- [TO DO]:
For every line in the records below that holds "major", make a copy.

- [PROVIDED DATA]:
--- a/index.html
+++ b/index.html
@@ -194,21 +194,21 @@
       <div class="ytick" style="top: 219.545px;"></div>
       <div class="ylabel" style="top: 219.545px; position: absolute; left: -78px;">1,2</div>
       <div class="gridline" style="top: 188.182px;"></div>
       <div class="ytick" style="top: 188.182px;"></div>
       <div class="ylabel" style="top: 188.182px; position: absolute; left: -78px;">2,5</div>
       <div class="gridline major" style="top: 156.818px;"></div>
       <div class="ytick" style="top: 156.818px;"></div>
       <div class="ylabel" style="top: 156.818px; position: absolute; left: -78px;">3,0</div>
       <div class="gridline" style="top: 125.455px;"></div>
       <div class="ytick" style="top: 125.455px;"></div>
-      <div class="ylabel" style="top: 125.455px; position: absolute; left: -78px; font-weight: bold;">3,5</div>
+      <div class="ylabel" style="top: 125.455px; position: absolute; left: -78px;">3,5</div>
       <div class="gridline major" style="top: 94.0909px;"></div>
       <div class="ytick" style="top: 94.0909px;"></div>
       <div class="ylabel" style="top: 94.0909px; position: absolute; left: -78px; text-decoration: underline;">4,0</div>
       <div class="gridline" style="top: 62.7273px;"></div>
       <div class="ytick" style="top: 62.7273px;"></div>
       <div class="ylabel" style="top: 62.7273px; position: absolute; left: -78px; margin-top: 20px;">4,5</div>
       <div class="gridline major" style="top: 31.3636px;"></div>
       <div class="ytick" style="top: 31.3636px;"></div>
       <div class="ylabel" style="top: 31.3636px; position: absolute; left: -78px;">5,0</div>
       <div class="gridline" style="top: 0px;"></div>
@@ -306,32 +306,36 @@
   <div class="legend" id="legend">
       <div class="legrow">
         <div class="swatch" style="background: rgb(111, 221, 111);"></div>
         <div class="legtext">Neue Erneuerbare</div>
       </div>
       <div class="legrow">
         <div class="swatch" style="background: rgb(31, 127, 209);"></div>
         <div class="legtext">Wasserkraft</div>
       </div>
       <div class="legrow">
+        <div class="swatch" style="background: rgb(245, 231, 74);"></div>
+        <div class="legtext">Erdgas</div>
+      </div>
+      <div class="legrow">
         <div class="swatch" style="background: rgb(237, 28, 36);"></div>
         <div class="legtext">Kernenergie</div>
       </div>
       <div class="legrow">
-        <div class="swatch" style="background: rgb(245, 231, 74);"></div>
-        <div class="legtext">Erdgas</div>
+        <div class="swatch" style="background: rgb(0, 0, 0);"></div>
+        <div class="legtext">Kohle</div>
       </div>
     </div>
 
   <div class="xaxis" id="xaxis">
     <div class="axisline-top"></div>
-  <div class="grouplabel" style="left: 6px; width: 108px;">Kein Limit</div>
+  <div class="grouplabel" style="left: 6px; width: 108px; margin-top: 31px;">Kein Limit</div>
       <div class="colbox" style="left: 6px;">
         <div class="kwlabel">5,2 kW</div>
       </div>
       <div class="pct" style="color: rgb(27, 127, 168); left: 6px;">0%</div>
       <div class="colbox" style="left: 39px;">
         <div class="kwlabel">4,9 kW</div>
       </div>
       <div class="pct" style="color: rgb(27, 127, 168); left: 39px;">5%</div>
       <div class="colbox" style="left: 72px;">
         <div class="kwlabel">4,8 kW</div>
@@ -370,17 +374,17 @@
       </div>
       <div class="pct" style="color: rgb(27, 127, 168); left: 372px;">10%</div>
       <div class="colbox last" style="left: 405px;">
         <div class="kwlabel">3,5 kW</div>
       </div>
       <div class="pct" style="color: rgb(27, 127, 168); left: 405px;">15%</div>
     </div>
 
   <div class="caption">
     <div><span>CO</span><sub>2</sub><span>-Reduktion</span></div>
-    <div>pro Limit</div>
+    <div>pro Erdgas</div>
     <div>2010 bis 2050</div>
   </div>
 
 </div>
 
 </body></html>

- [RESPONSE]:
       <div class="gridline major" style="top: 156.818px;"></div>
       <div class="gridline major" style="top: 94.0909px;"></div>
       <div class="gridline major" style="top: 31.3636px;"></div>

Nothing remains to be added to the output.